The Chittagong Hill Tracts
The Chittagong Hill Tracts (CHT) region presented a distinct but deeply interconnected security challenge in 2025, with the Bangladesh Army maintaining an intensive counterinsurgency offensive against the Kuki-Chin National Army (KNA), the armed wing of the Kuki-Chin National Front (KCNF). The Bangladesh Army’s offensive began with a successful raid on July 3, 2025, which resulted in the killing of a KNA major and another insurgent, a significant strike against the group’s hierarchy.[50] This was followed by a prolonged major operation from July 25 to August 26, which culminated in the dismantling of a key KCNF training camp in the Reng Tlang hill range in Ruma Upazila. During the final raid, troops seized crucial tactical installations – including a firing range, trenches and bunkers – along with military supplies like training rifles and solar panels. The offensive demonstrated the government’s sustained approach to neutralising the threat posed by the KCNF, a separatist group which seeks an autonomous state for smaller ethnic communities, and which gained notoriety after a series of bank robberies in April 2024.[51]

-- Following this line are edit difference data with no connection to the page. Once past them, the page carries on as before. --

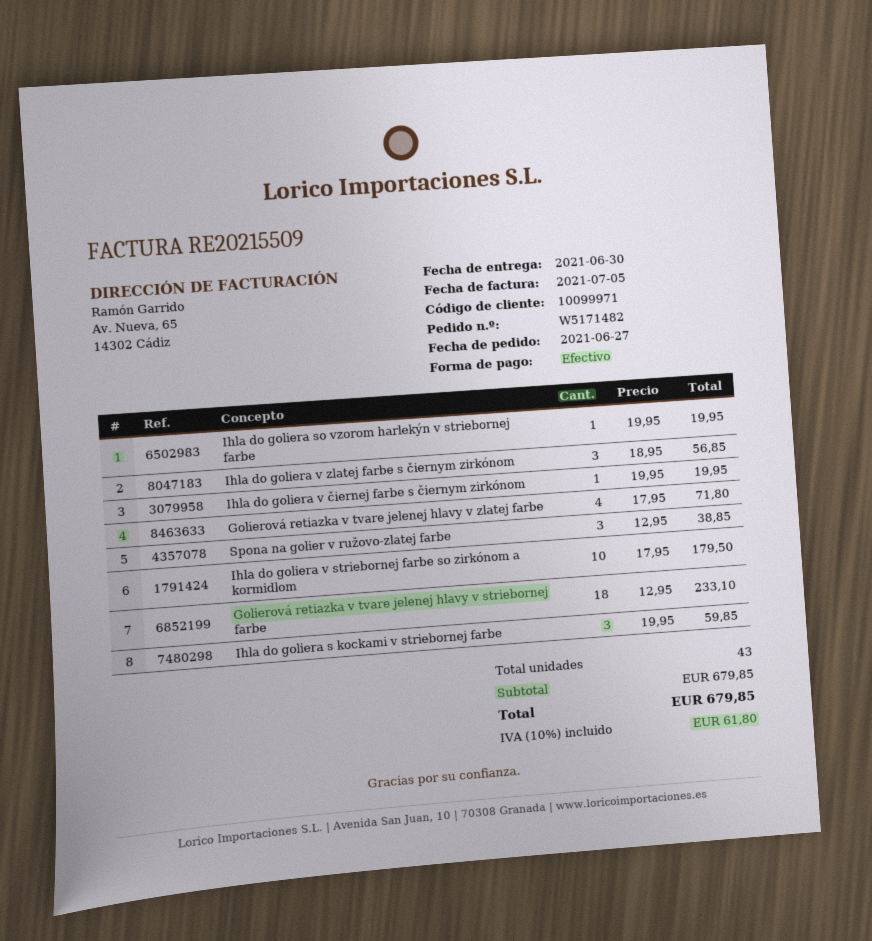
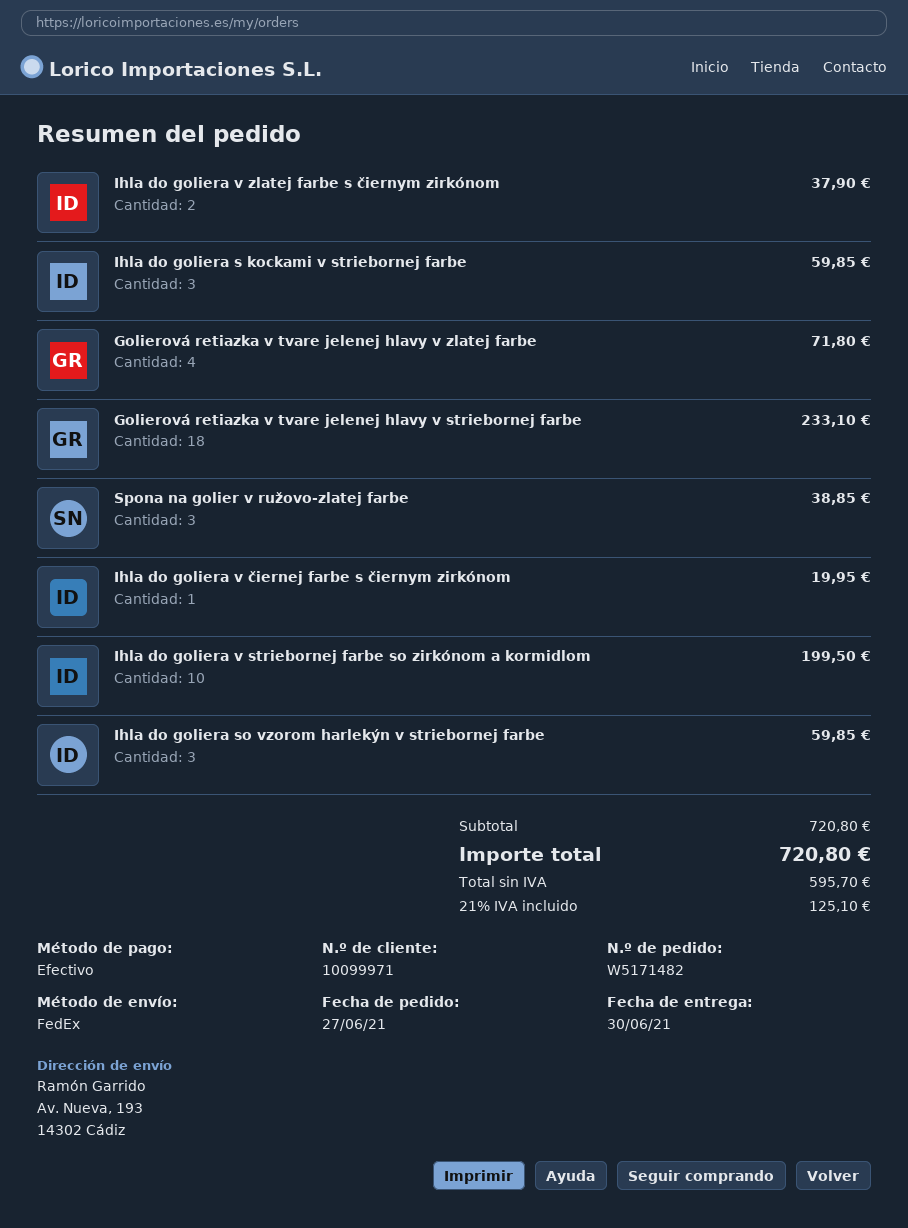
Ihla do goliera so vzorom harlekýn v striebornej farbe: 1 for 19.95 -> 3 for 59.85
Ihla do goliera v zlatej farbe s čiernym zirkónom: 3 for 56.85 -> 2 for 37.90
Ihla do goliera v striebornej farbe so zirkónom a kormidlom: 10 for 179.50 -> 10 for 199.50
subtotal: 679.85 -> 720.80
tax: 10% = 61.80 -> 21% = 125.10
total: 679.85 -> 720.80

However, in September 2025, the CHT saw a devastating escalation of ethnic and political violence, independent of the counterinsurgency effort. On September 28, a catastrophic clash erupted in Ramsu Bazar, Khagrachhari, when a protest against the rape of a teenage Marma girl spiralled out of control, resulting in three deaths and at least 16 injuries. Arson attacks by miscreants also destroyed at least 85 shops and homes, including a three-storey building housing nine government and non-governmental organisation (NGO) offices. The destruction completely wiped out the livelihoods of the predominantly Marma community.[52]

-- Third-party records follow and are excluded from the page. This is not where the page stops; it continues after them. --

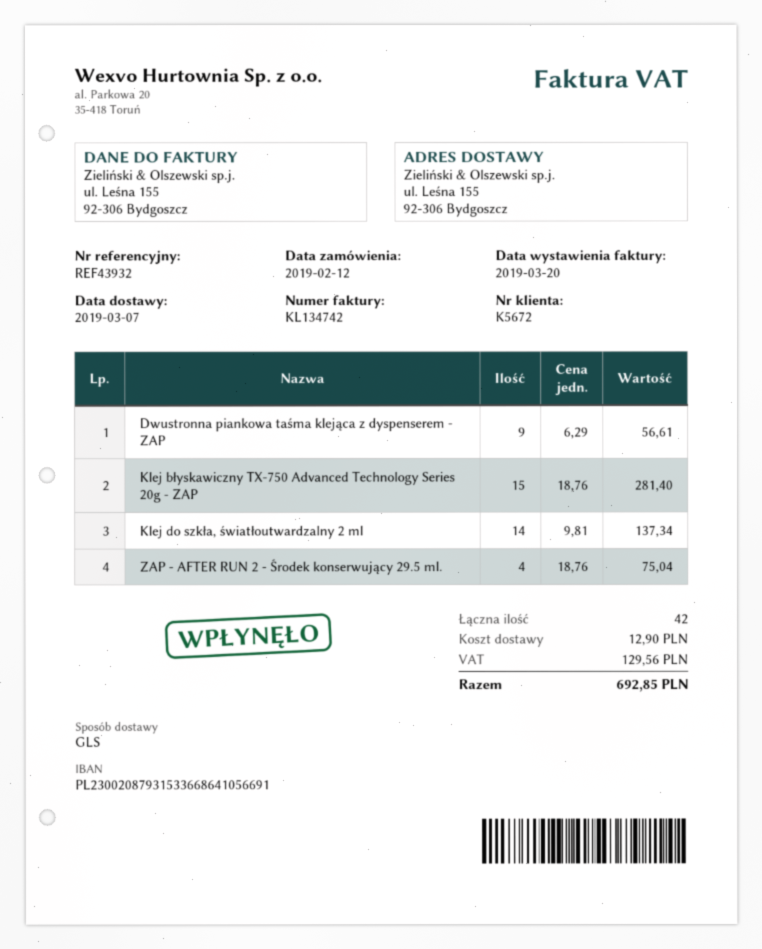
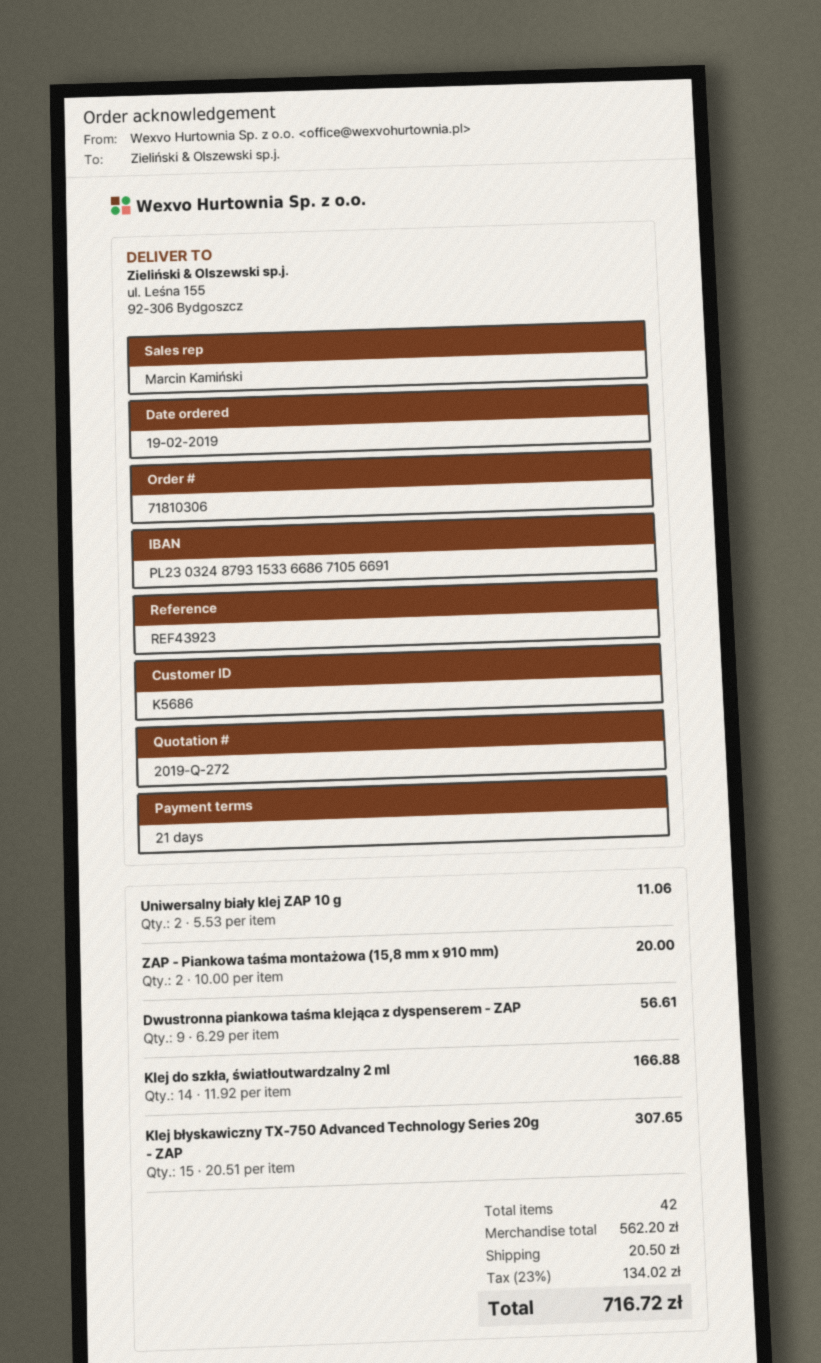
order date: 2019-02-12 -> 2019-02-19
customer number: K5672 -> K5686
reference: REF43932 -> REF43923
bank account: PL23002087931533668641056691 -> PL23032487931533668671056691
Klej błyskawiczny TX-750 Advanced Technology Series 20g - ZAP: 15 x 18.76 = 281.40 -> 15 x 20.51 = 307.65
Klej do szkła, światłoutwardzalny 2 ml: 14 x 9.81 = 137.34 -> 14 x 11.92 = 166.88
ZAP - AFTER RUN 2 - Środek konserwujący 29.5 ml.: 4 x 18.76 = 75.04 -> none
Uniwersalny biały klej ZAP 10 g: none -> 2 x 5.53 = 11.06
ZAP - Piankowa taśma montażowa (15,8 mm x 910 mm): none -> 2 x 10.00 = 20.00
shipping: 12.90 -> 20.50
tax: 129.56 -> 134.02
total: 692.85 -> 716.72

The Failure of Response: A State Apparatus in Disarray
The state’s response to these multifaceted and escalating threats was a concerning mix of denial,[53] downplaying of threats[54] and institutional paralysis. Crime analysts and law enforcement officials have stated that attempts have been made to project a sense of normalcy by labelling incidents of extremist activities as “drama”. The way in which previous anti-extremism operations have been widely propagated as “drama” has served to legitimise the actions of extremists.[55]
The interim government’s perceived “soft” approach and denial of the terrorism threat were cited as the most concerning aspects of its 2025 CT response.[56] This policy shift was widely described as disempowering CT agencies, sidelining experienced professionals, and creating a fundamental lack of trust and lack of coordination between the new cabinet and the security services.[57] The institutional paralysis was compounded by internal divisions and a perceived lack of security experience within the new cabinet, which often led to contradictory public statements and a breakdown in clear policy directives to the police and the intelligence services.

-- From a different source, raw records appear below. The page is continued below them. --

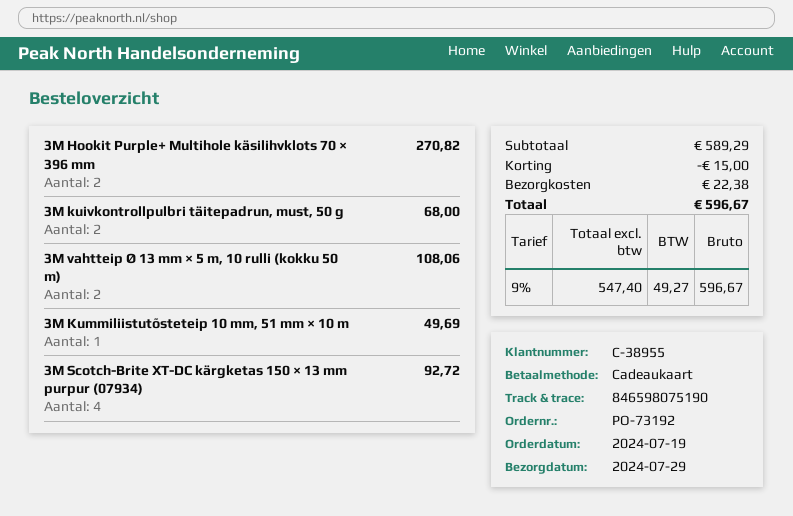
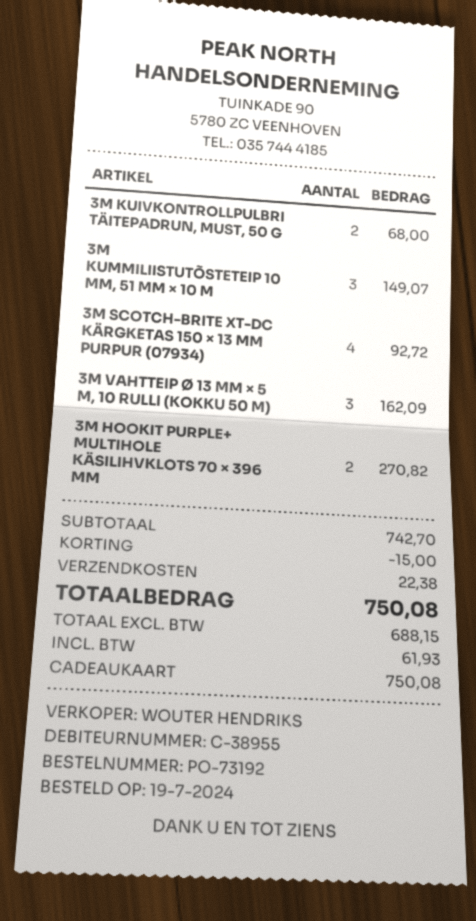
3M vahtteip Ø 13 mm × 5 m, 10 rulli (kokku 50 m): 2 for 108.06 -> 3 for 162.09
3M Kummiliistutõsteteip 10 mm, 51 mm × 10 m: 1 for 49.69 -> 3 for 149.07
subtotal: 589.29 -> 742.70
net: 547.40 -> 688.15
tax: 49.27 -> 61.93
total: 596.67 -> 750.08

Official responses were often reactive and politically motivated rather than proactive and genuine. The widely publicised “Operation Devil Hunt” in February 2025, which led to the arrest of nearly 11,000 individuals, was seen by many observers as a witch-hunt intended to target political opponents rather than a sincere effort to restore law and order.[58]
The low number of high-profile militant arrests, combined with the numerous controversial bails granted to key extremist figures, severely reinforced the perception of a weakened and ineffective law enforcement apparatus. Law enforcement agencies have not been able to recover the 1,350 firearms and over 257,000 rounds of ammunition which have remained missing since the 2024 mass uprising. Officials fear many may have been sold to criminal groups. The police have yet to determine in whose hands these missing weapons have ended up.[59] It is also likely that militant groups have taken this opportunity to enhance their firepower.
The failure to re-apprehend the numerous absconded militants remains a critical concern and can be directly linked to the CT backslide. Key CT units, such as the Counter Terrorism and Transnational Crime (CTTC) unit, which had been lauded for their successes in previous years, appeared to have their operational capacity severely hampered in 2025 due to low morale and political interference.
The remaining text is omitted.